Dalam amanat Ketua Mahkamah Agung, YM. Prof. Dr. H. Sunarto, S.H., M.H., yang dibacakan oleh YM. Taufiqurrahman, S.H.I., M.H., menegaskan bahwa delapan dekade bukanlah waktu yang singkat. Selama kurun waktu tersebut, MA telah menjadi penjaga hukum dan keadilan, sekaligus saksi perjalanan sejarah bangsa. Tema peringatan tahun ini bukan sekadar slogan, melainkan komitmen mendalam bahwa martabat sebuah pengadilan adalah fondasi bagi kedaulatan negara hukum.
Martabat Pengadilan, Kedaulatan Negara
Prof. Sunarto menekankan bahwa pengadilan yang bermartabat adalah pengadilan yang menjaga independensi dan integritas, serta memberikan keadilan secara adil dan setara bagi siapa pun. Ia mengutip pesan Presiden Soekarno yang menyebut MA sebagai "benteng terakhir dari keadilan."

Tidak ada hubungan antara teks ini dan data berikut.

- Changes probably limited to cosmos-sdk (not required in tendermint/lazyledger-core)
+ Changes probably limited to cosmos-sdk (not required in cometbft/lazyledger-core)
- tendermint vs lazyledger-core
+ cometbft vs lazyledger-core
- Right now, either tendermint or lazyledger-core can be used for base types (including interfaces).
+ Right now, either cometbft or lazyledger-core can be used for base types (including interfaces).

"Ketika semua lembaga telah gagal, maka kepada Mahkamah Agung-lah rakyat berharap," ujarnya, mengingatkan kembali tanggung jawab besar yang diemban lembaga peradilan.

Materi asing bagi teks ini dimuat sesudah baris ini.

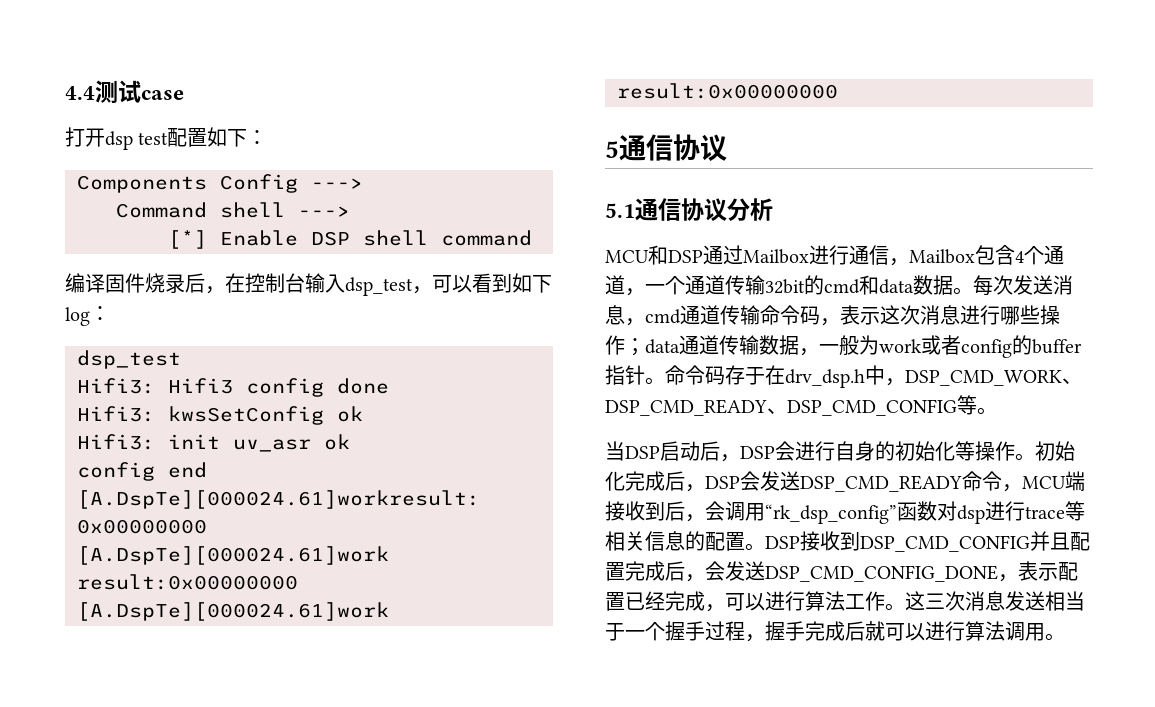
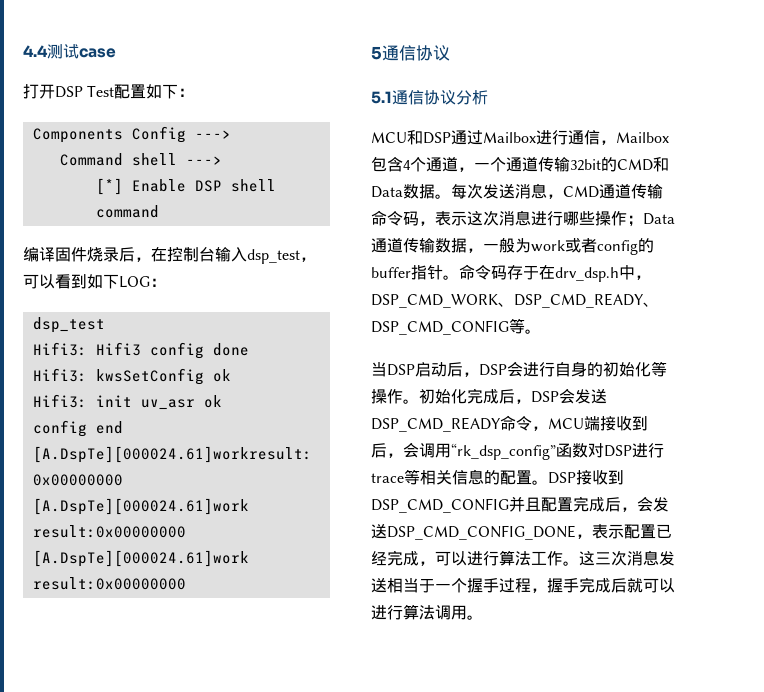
- 打开dsp test配置如下：
+ 打开DSP Test配置如下：
- 编译固件烧录后，在控制台输入dsp_test，可以看到如下log：
+ 编译固件烧录后，在控制台输入dsp_test，可以看到如下LOG：
- MCU和DSP通过Mailbox进行通信，Mailbox包含4个通道，一个通道传输32bit的cmd和data数据。
+ MCU和DSP通过Mailbox进行通信，Mailbox包含4个通道，一个通道传输32bit的CMD和Data数据。
- 每次发送消息，cmd通道传输命令码，表示这次消息进行哪些操作；data通道传输数据，一般为work或者config的buffer指针。
+ 每次发送消息，CMD通道传输命令码，表示这次消息进行哪些操作；Data通道传输数据，一般为work或者config的buffer指针。
- 初始化完成后，DSP会发送DSP_CMD_READY命令，MCU端接收到后，会调用“rk_dsp_config”函数对dsp进行trace等相关信息的配置。
+ 初始化完成后，DSP会发送DSP_CMD_READY命令，MCU端接收到后，会调用“rk_dsp_config”函数对DSP进行trace等相关信息的配置。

Ia juga menyampaikan bahwa pengadilan tidak boleh menjadi menara gading yang terisolasi dari rakyat, melainkan harus hidup dan berdenyut bersama masyarakat. Hal ini sejalan dengan ungkapan dari Lord Hewart, "Justice must not only be done, but must manifestly and undoubtedly be seen to be done," yang berarti keadilan tidak hanya harus ditegakkan, tetapi juga harus terlihat oleh masyarakat.
Tantangan dan Langkah ke Depan
Dalam pidatonya, Prof. Sunarto juga memaparkan bahwa kita telah menata ulang manajemen perkara secara digital melalui e-Court dan e- Litigation, mewujudkan kolaborasi antar-lembaga melalui sistem eBerpadu, menyederhanakan proses administrasi peradilan, mendorong percepatan penyelesaian perkara dengan tetap menjaga kualitas putusan, dan membuka akses publik terhadap putusan melalui Direktori Putusan sebagai bentuk akuntabilitas.

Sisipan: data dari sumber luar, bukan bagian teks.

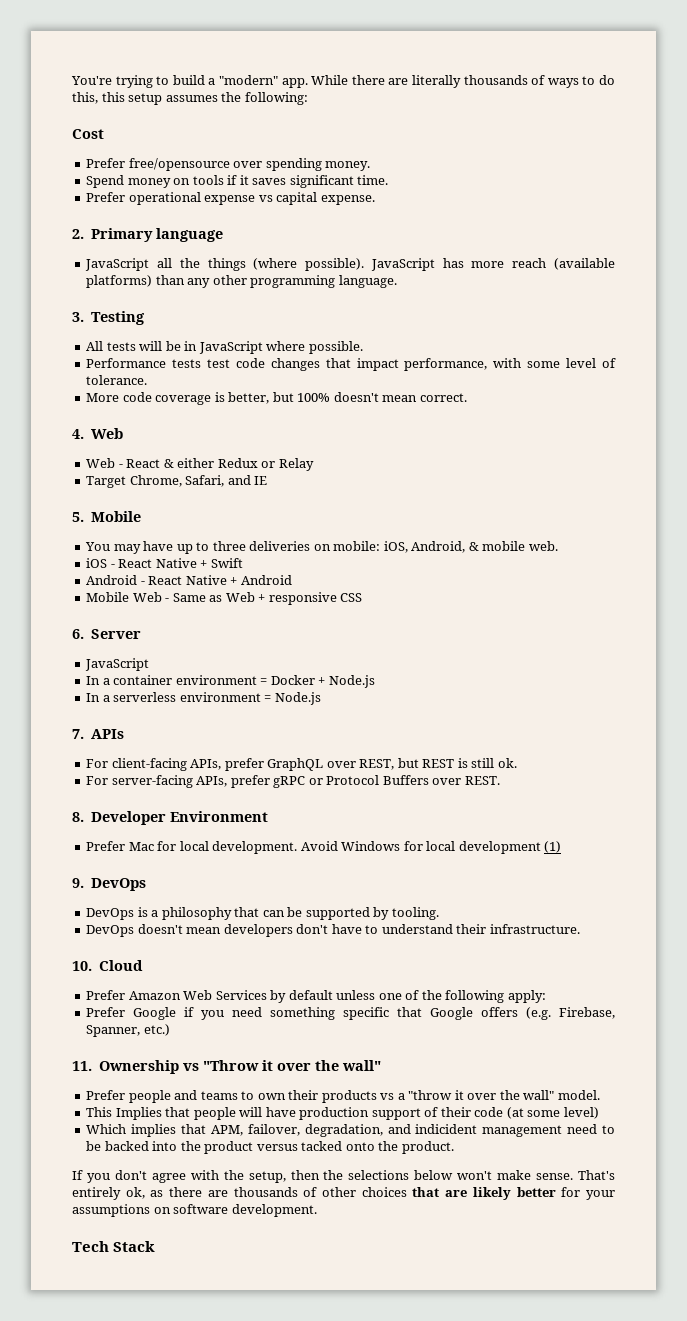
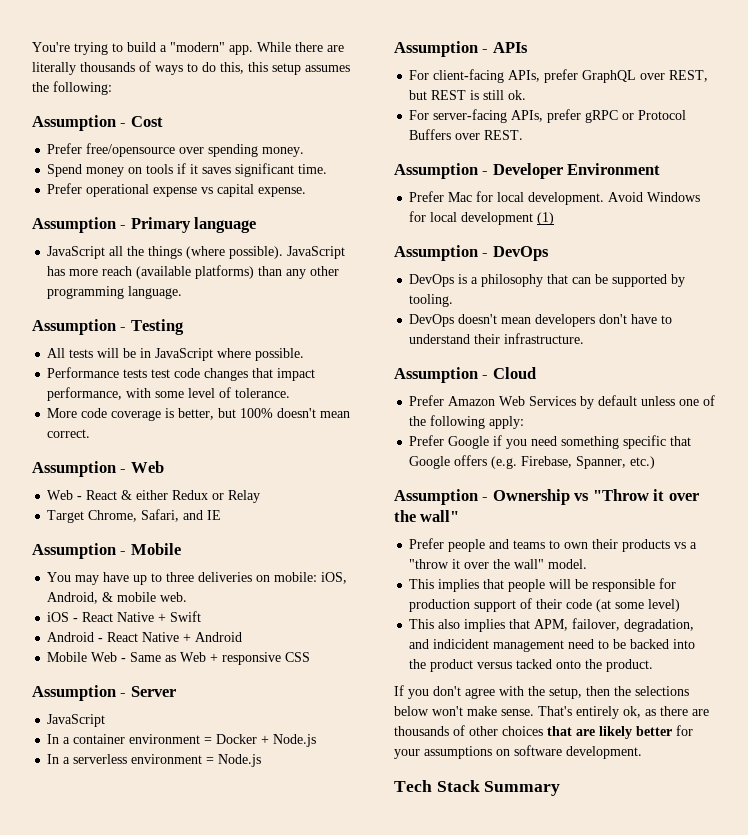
- Cost
+ Assumption - Cost
- 2. Primary language
+ Assumption - Primary language
- 3. Testing
+ Assumption - Testing
- 4. Web
+ Assumption - Web
- 5. Mobile
+ Assumption - Mobile
- 6. Server
+ Assumption - Server
- 7. APIs
+ Assumption - APIs
- 8. Developer Environment
+ Assumption - Developer Environment
- 9. DevOps
+ Assumption - DevOps
- 10. Cloud
+ Assumption - Cloud
- 11. Ownership vs "Throw it over the wall"
+ Assumption - Ownership vs "Throw it over the wall"
- This Implies that people will have production support of their code (at some level)
+ This implies that people will be responsible for production support of their code (at some level)
- Which implies that APM, failover, degradation, and indicident management need to be backed into the product versus tacked onto the product.
+ This also implies that APM, failover, degradation, and indicident management need to be backed into the product versus tacked onto the product.
- Tech Stack
+ Tech Stack Summary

Meski demikian, beliau tidak menutup mata terhadap tantangan yang masih ada, seperti persepsi negatif masyarakat terhadap lembaga peradilan, keluhan tentang akses keadilan, serta godaan dan tekanan terhadap independensi hakim.
Menutup amanatnya, Prof. Sunarto mengajak seluruh jajaran peradilan untuk menjaga martabat peradilan tidak hanya melalui aturan, tetapi juga melalui sikap hidup yang menjunjung tinggi integritas, profesionalisme, dan rasa keadilan.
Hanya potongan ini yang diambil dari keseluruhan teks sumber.